Exercise: Starting with the line that has "Total | perm_entropy_EEG: 8.446 -> 7.502" in the records below and stopping after the line that has "Total | svd_entropy_EEG: 6.215 -> 4.053", output every line exactly and nothing else; skip pictures.

Data records:
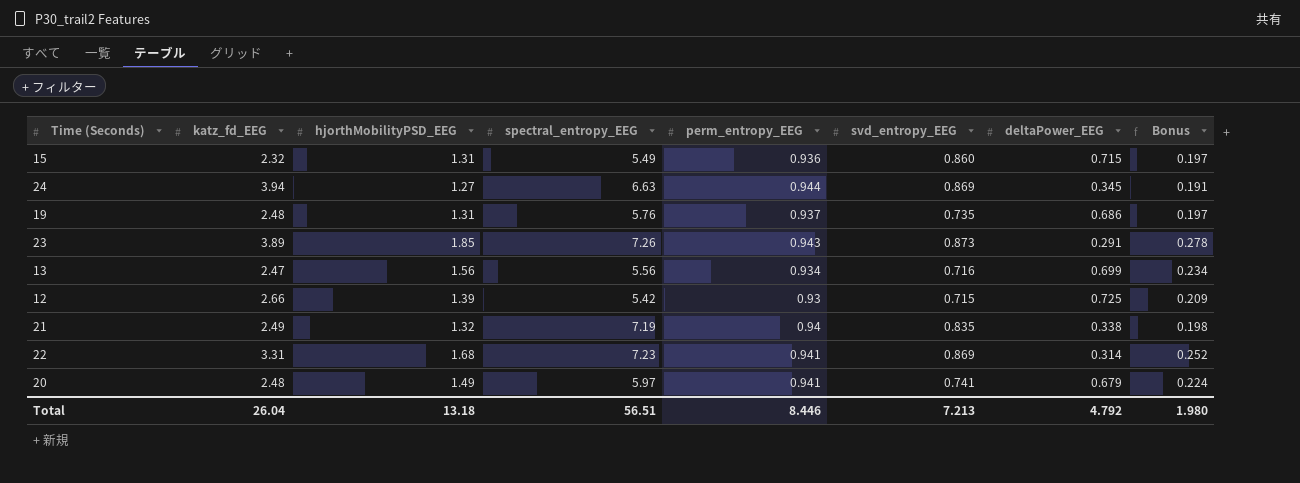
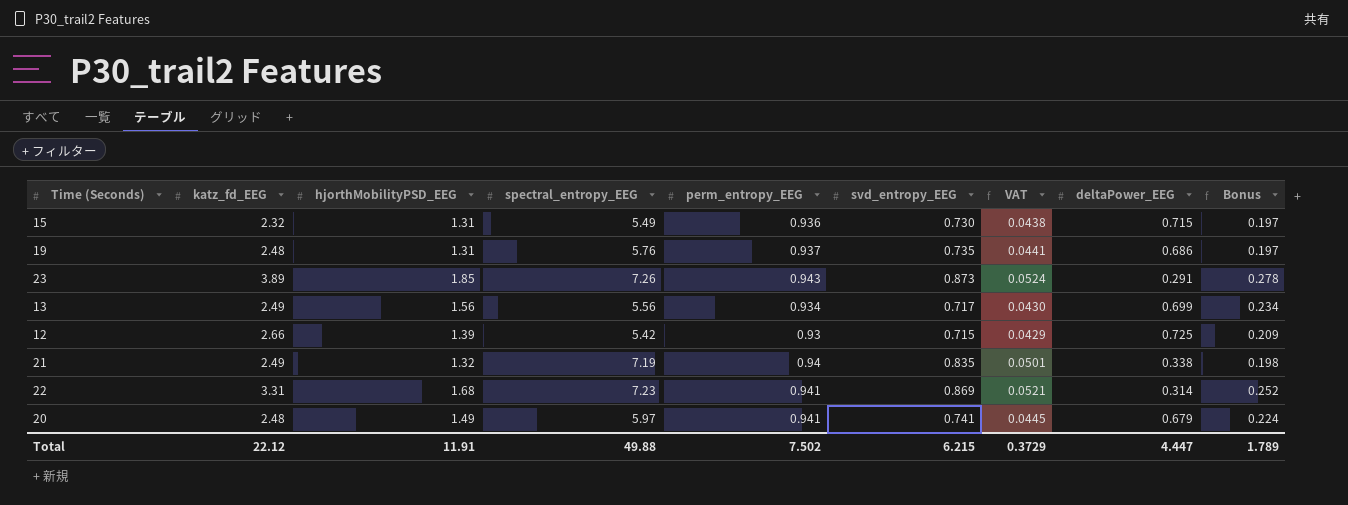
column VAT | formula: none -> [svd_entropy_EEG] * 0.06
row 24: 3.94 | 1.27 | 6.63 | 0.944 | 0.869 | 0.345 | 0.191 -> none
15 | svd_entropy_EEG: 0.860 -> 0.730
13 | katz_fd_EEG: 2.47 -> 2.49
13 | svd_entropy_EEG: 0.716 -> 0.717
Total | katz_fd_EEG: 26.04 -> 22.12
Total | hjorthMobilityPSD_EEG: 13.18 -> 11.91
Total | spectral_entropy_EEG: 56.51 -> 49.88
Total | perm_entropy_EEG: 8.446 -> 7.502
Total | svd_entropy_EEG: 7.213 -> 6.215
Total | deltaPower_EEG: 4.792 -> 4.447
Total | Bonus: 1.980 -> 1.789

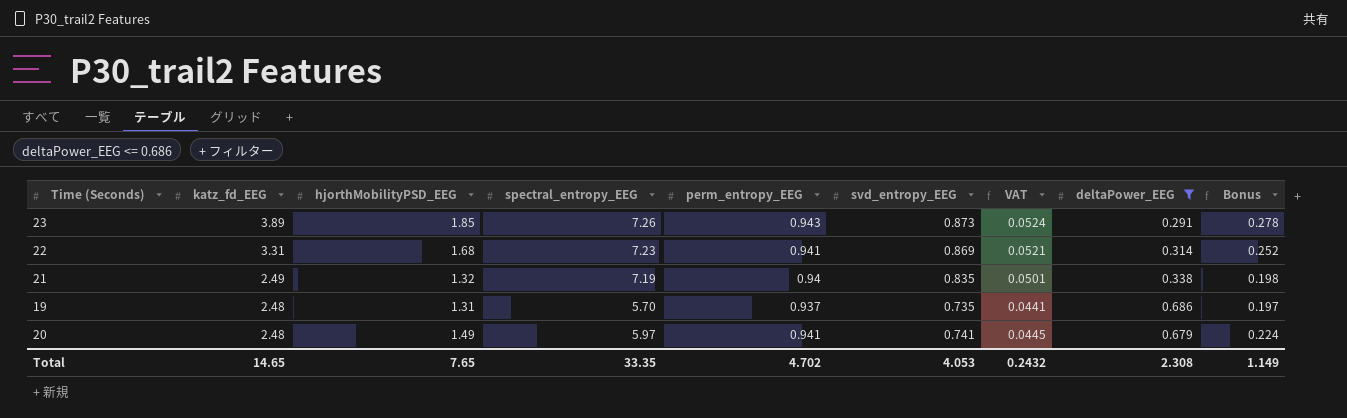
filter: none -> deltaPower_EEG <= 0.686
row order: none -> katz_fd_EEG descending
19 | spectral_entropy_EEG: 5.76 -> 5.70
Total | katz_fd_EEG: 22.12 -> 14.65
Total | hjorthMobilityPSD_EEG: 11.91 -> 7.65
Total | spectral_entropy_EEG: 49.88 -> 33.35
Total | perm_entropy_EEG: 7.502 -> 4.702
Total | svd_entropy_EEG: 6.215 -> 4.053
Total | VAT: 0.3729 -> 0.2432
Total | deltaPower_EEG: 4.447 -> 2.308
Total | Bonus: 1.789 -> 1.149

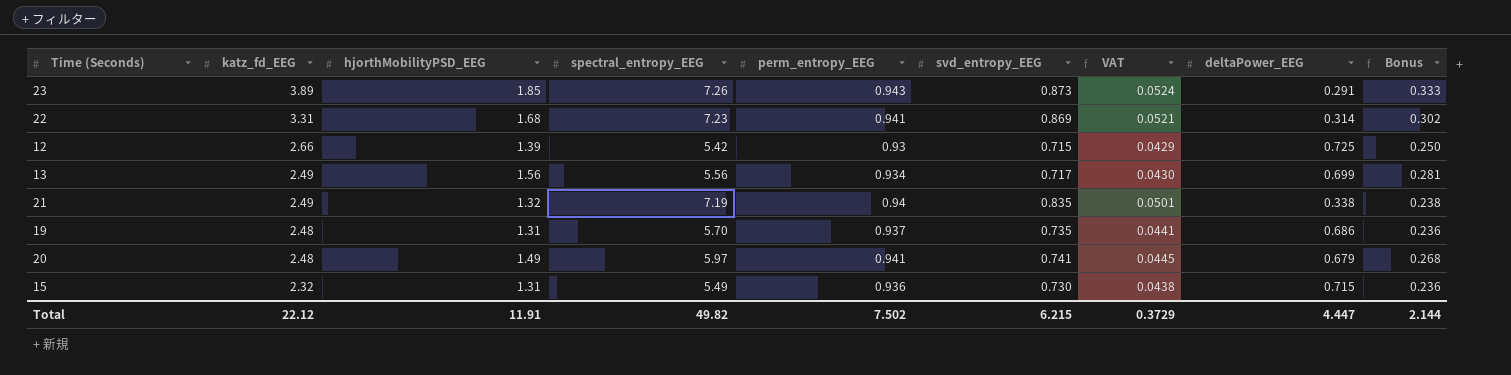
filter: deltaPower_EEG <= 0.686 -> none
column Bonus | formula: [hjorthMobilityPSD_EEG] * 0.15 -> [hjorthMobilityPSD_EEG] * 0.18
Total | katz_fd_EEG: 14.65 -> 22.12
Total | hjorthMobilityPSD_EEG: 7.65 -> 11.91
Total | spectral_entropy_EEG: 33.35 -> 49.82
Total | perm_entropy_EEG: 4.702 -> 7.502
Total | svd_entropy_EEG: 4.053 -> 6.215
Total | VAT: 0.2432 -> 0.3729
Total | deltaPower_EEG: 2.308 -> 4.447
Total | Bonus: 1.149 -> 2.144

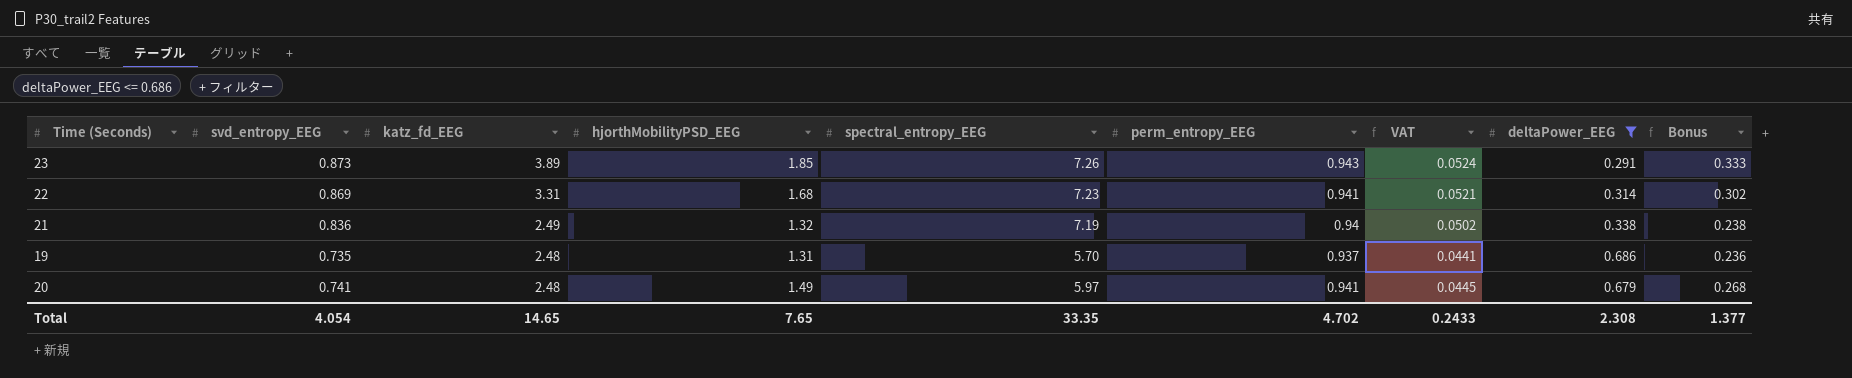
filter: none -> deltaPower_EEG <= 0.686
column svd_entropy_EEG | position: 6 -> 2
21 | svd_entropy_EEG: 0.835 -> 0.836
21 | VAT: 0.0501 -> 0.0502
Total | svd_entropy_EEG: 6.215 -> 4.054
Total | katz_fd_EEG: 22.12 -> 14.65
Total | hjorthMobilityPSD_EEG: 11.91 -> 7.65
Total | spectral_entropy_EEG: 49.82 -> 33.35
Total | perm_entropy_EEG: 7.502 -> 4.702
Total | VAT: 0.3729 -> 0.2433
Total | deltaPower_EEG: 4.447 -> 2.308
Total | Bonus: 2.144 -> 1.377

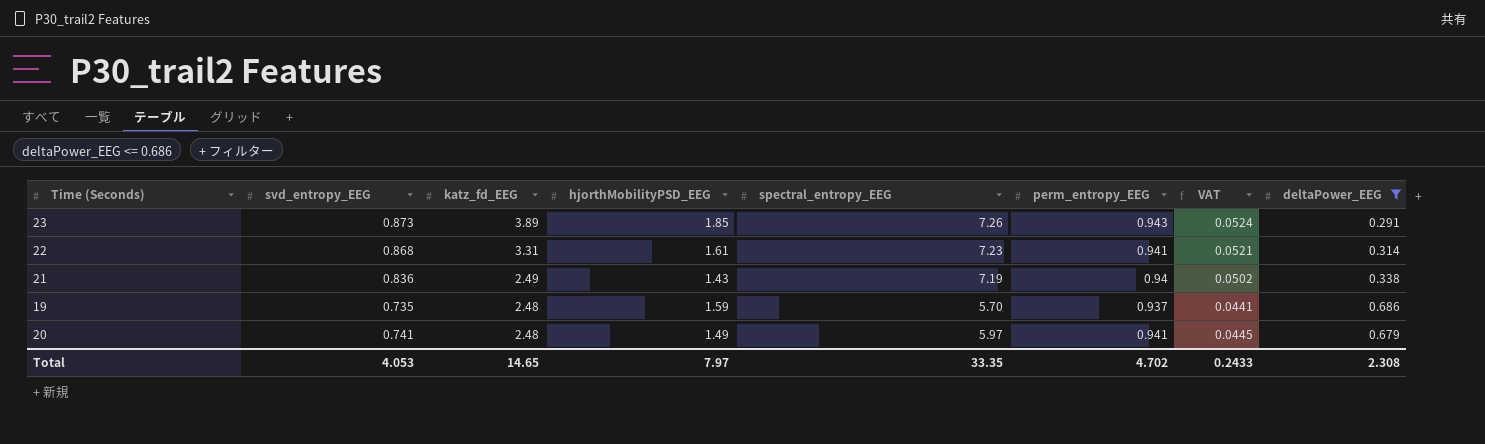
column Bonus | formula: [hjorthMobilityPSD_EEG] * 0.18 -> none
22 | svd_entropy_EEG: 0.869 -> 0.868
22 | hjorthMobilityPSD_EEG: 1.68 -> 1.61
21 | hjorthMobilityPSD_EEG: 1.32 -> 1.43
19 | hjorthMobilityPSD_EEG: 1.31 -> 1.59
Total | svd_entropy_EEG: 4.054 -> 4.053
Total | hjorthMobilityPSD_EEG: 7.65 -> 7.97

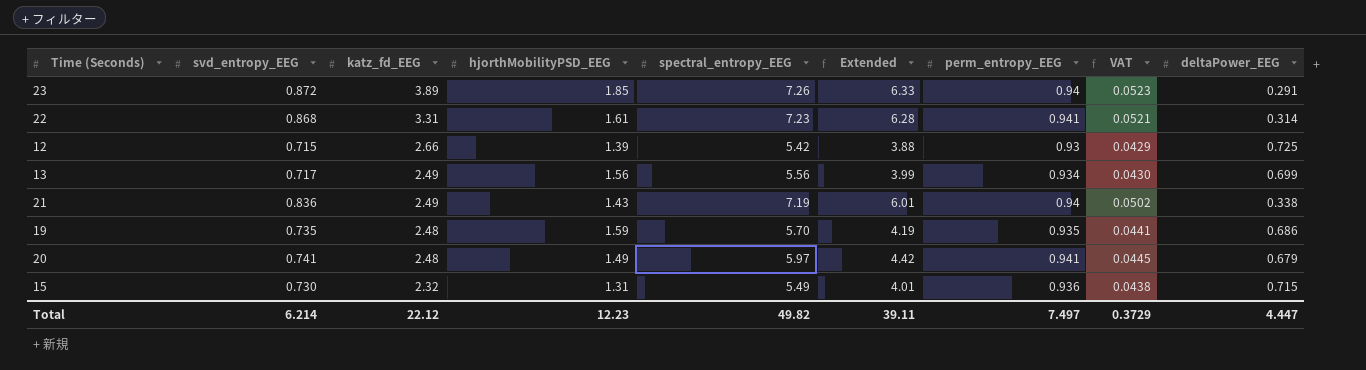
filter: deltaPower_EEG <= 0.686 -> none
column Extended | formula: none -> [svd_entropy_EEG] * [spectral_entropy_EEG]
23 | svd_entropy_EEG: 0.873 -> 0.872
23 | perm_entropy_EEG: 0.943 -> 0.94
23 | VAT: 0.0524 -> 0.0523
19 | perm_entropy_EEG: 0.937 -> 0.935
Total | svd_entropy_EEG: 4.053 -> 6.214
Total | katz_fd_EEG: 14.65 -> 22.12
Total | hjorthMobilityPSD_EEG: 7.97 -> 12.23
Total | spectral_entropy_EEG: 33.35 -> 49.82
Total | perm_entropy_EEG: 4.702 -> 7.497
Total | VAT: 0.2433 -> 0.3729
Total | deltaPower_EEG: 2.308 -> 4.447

...

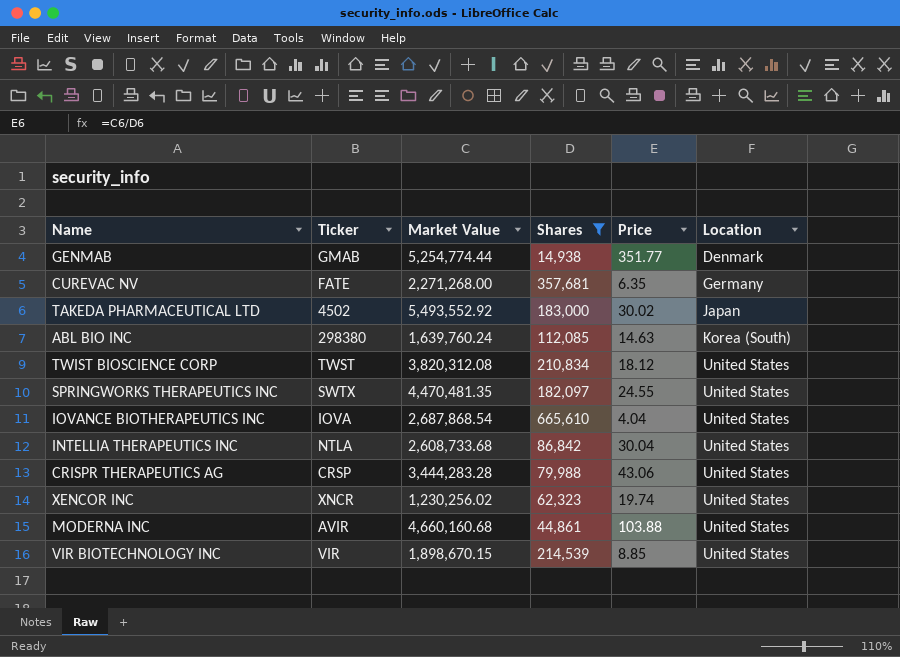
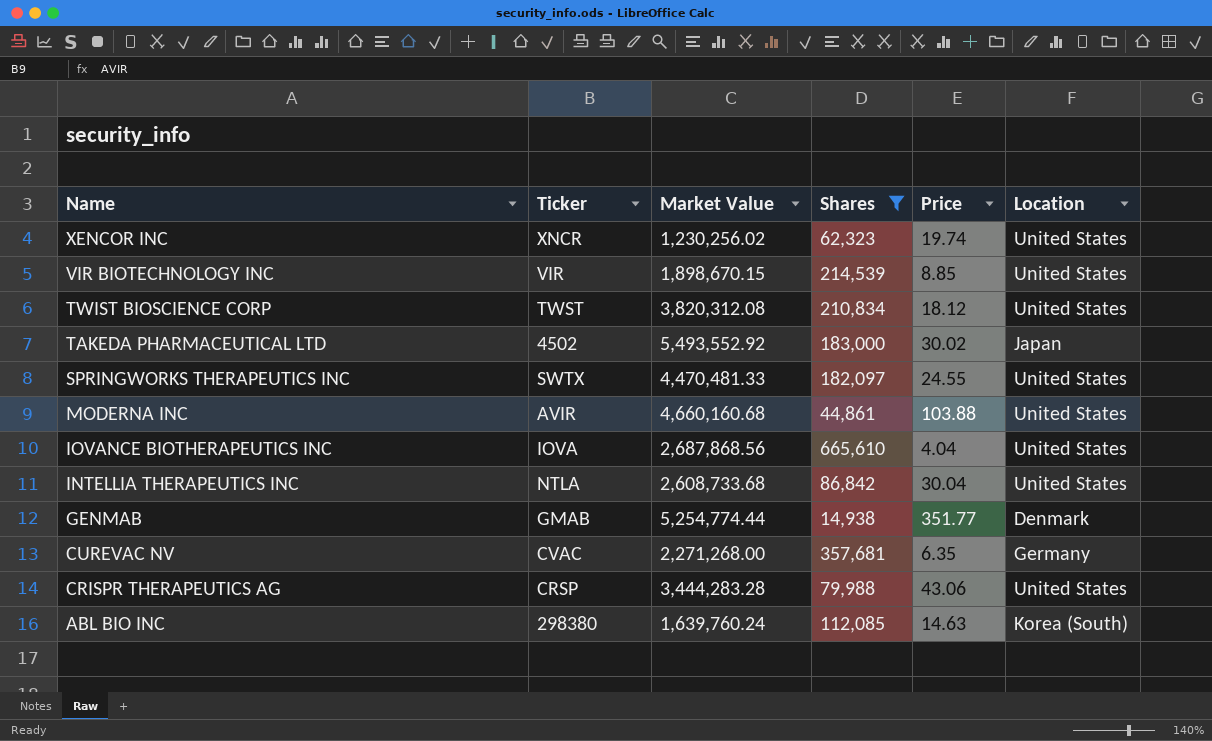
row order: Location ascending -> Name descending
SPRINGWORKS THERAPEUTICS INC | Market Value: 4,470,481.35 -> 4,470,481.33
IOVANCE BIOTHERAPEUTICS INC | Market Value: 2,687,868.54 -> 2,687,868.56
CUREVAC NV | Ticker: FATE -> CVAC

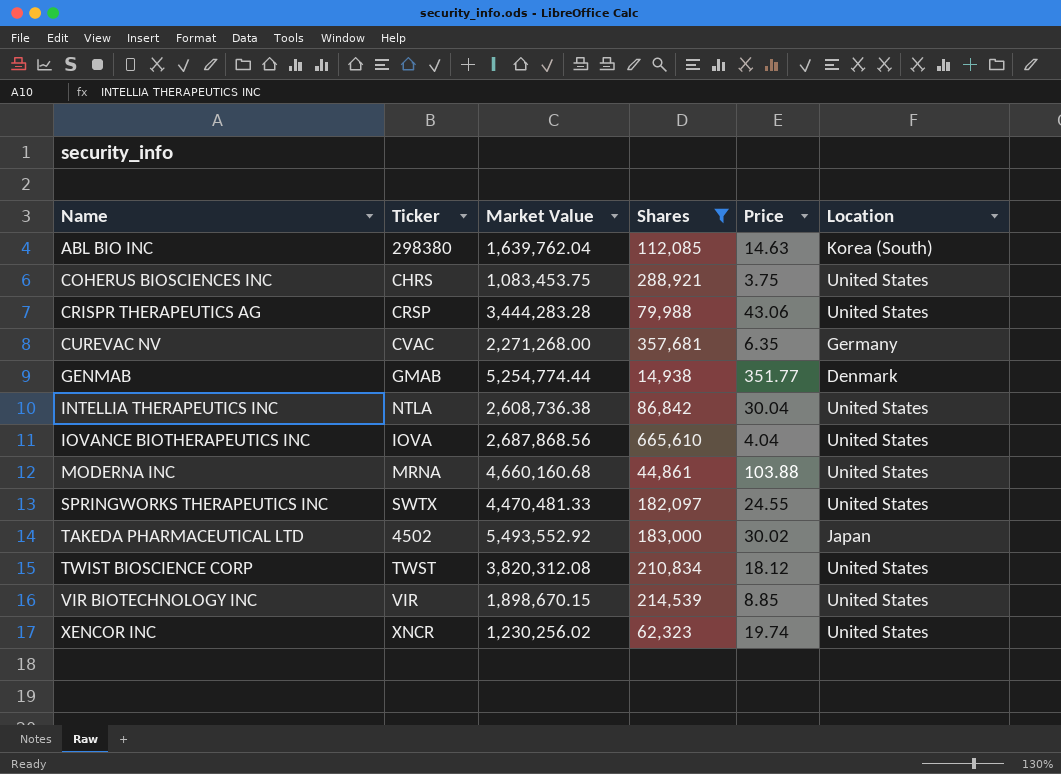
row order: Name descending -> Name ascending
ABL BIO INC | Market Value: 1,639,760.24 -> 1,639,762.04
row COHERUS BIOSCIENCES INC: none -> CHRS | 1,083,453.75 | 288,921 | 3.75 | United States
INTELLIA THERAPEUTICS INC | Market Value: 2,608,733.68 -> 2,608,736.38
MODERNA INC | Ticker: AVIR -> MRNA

Result of the exercise:
Total | perm_entropy_EEG: 8.446 -> 7.502
Total | svd_entropy_EEG: 7.213 -> 6.215
Total | deltaPower_EEG: 4.792 -> 4.447
Total | Bonus: 1.980 -> 1.789

filter: none -> deltaPower_EEG <= 0.686
row order: none -> katz_fd_EEG descending
19 | spectral_entropy_EEG: 5.76 -> 5.70
Total | katz_fd_EEG: 22.12 -> 14.65
Total | hjorthMobilityPSD_EEG: 11.91 -> 7.65
Total | spectral_entropy_EEG: 49.88 -> 33.35
Total | perm_entropy_EEG: 7.502 -> 4.702
Total | svd_entropy_EEG: 6.215 -> 4.053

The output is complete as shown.